Each submission must be accompanied by a bio in doc, docx, txt or rtf format. Bios should not exceed 150 words. Please include your website and twitter handle, if desired.
By submitting, you guarantee you hold the rights to the work, and you grant About Place Journal the rights to publish the submitted work. After publication, rights revert to the author. Original, previously unpublished work only. All pieces must be submitted through Submittable.
Roots and Resistance
“Who is content on bent knees,
except when praying? I would kneel
to uproot plants
in warm daylight.
But I stand dreaming
about my people’s labored hands.” — Lenard Moore
“Radical simply means ‘grasping things by the root.’” — Angela Davis
“A tree with strong roots laughs at storms” — Malay proverb
As artists and writers, it is our job to pay attention to what is happening in the world. How do we cope with the rise of white supremacy and hatred, increasing gun violence, the likely deportation of Dreamers, wholesale destruction of the environment, and a combative Republican administration? So often it seems like there’s too much. At the same time, the movements for progressive change are growing.

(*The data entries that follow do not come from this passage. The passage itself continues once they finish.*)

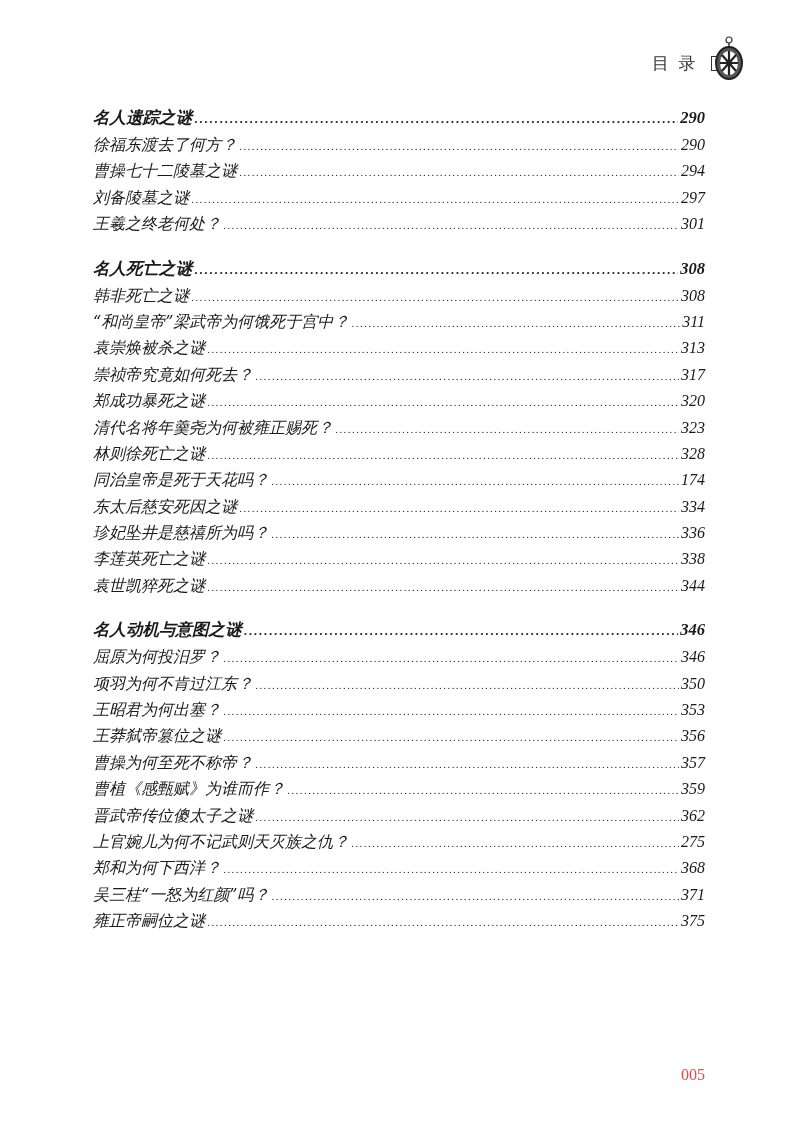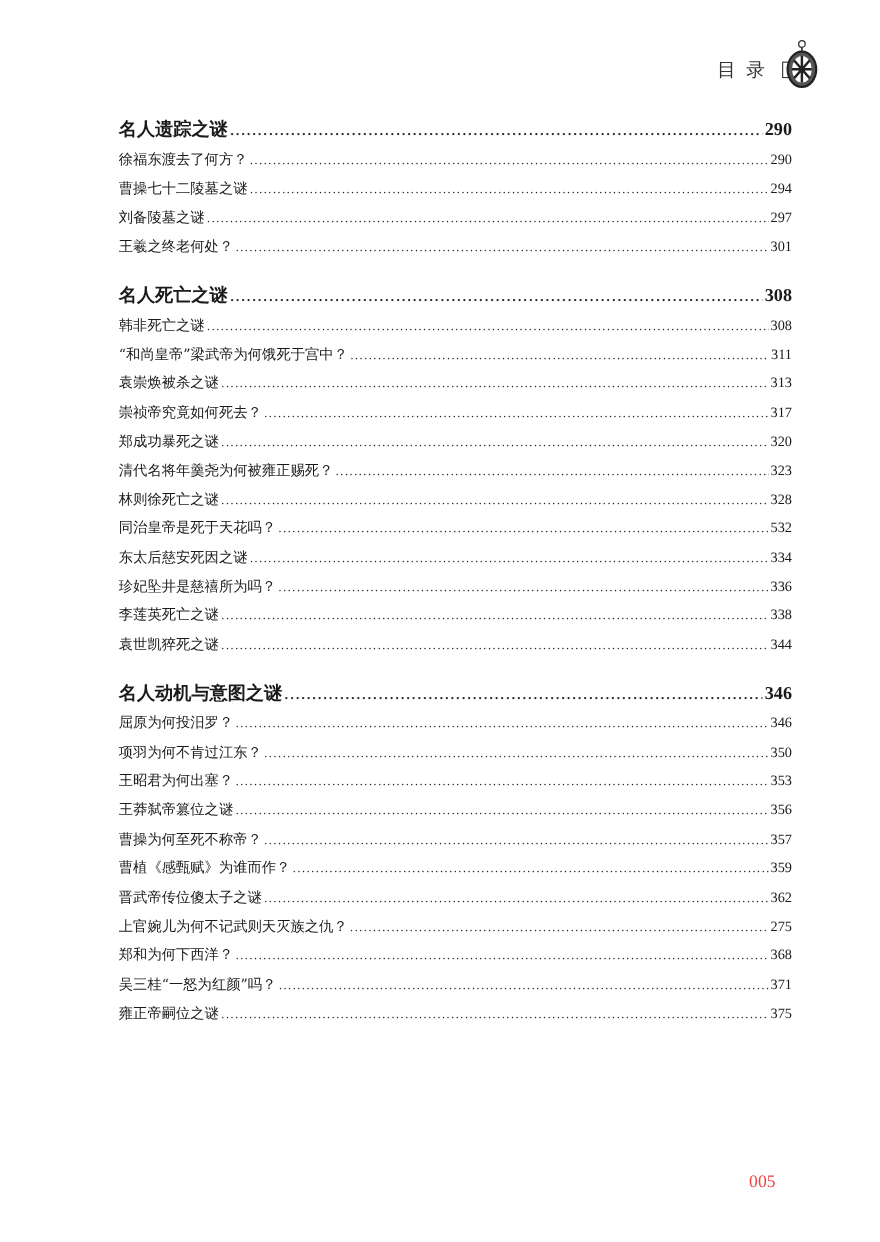--- a/index.html
+++ b/index.html
@@ -2,23 +2,23 @@
 <html><head>
 <meta charset="utf-8">
 <style>
   html, body { margin:0; padding:0; background:#ffffff; }
   body { width:800px; height:1129px; position:relative; overflow:hidden;
          font-family: "DejaVu Serif", "Liberation Serif", serif; color:#1a1a1a; }
   .header { position:absolute; top:48px; left:652px; height:30px; display:flex; align-items:center;gap:12px; }
   .header-title { font-size:17px; color:#333; letter-spacing:2px; font-family:"DejaVu Sans", sans-serif; }
   .header-box { display:inline-block; width:13px; height:13px; border:1.5px solid #333; margin-left:2px; vertical-align:middle; }
   .ornament { position:absolute; top:36px; left:712px; width:34px; height:46px; }
-  .toc { position:absolute; left:108px; top:104px; width:612px; }
+  .toc { position:absolute; left:93px; top:104px; width:612px;font-style:italic; }
   .section { margin:0; }
-  .row { display:flex; align-items:baseline; height:26.4px; line-height:26.4px; font-size:13px; }
+  .row { display:flex; align-items:baseline; height:26.4px; line-height:26.4px; font-size:16px; }
   .row.heading { font-size:16.5px; font-weight:bold; height:28px; line-height:28px; }
   .row .title { white-space:nowrap; }
   .row .dots { flex:1; overflow:hidden; white-space:nowrap; margin:0 2px; letter-spacing:1px; color:#222; font-size:10px; }
   .row .dots::after { content:"........................................................................................................................................................................................................................................"; }
   .row.heading .dots { font-size:11px; letter-spacing:1.2px; }
   .row .page { font-family:"Liberation Serif", serif; white-space:nowrap; }
   .gap1 { height:17px; }
   .gap2 { height:17px; }
   .page-number { position:absolute; top:1066px; left:681px; font-family:"Liberation Serif", serif; font-size:16px; color:#ef4444; }
 </style>
@@ -107,21 +107,21 @@
         <span class="page">323</span>
       </div>
     <div class="row">
         <span class="title">林则徐死亡之谜</span>
         <span class="dots"></span>
         <span class="page">328</span>
       </div>
     <div class="row">
         <span class="title">同治皇帝是死于天花吗？</span>
         <span class="dots"></span>
-        <span class="page">532</span>
+        <span class="page">174</span>
       </div>
     <div class="row">
         <span class="title">东太后慈安死因之谜</span>
         <span class="dots"></span>
         <span class="page">334</span>
       </div>
     <div class="row">
         <span class="title">珍妃坠井是慈禧所为吗？</span>
         <span class="dots"></span>
         <span class="page">336</span>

For the next edition of About Place Journal, we’re interested in resistance, in sources of mutual support, strength, and survival. In the forest, underground networks of mycorrhiza form around the rootlets of trees and plants, allowing them to share nutrients and water, and resist common threats. How are you cultivating stronger communities? Are there allies on your path? Are you an ally? How have your roots and connections deepened in this crisis? What do the ancestors inform you about how we arrived at this moment?
Are you a radical? Do you grasp things by the root? What kind of future might we create if we actually got to the root of our current political situation?
Our histories, both personal and collective, are often what keeps us steady when we are pushed to the difficult. Do you rely on nurturing from others, or do you nurture? Are there places you go that help center? What grounds you: music, food, language, ritual, kinship? Are you tethered by ancestral roots? How do you source what you need in these despairing times?
Please submit poems, prose, hybrid forms, artwork, photos and/or multimedia works. We value cultural and stylistic diversity.
Lauren Camp is the author of three books, including One Hundred Hungers (Tupelo Press), finalist for the Arab American Book Award and winner of the Dorset Prize. Her poems have appeared in Crazyhorse, Boston Review, Love’s Executive Order, Poetry International and elsewhere. A 2018 Visiting Scholar/Poet for the Mayo Clinic (MN) and the recipient of a Black Earth Institute Fellowship, she lives and teaches in New Mexico. www.laurencamp.com
Erica Charis-Molling is a Creative Writing Instructor for Berklee Online and was Eco-Justice Anthology Support Intern for Split This Rock. Her writing has been published in Crab Fat, Broad!, Anchor, Vinyl, Entropy, Mezzo Cammin, and Dark Matter. An alum of the Bread Loaf Writers’ Conference, she is currently pursuing her M.F.A. in Creative Writing at Antioch University. More of her work, both published and performed, can be found on her blog: lettheceleryrot.wordpress.com.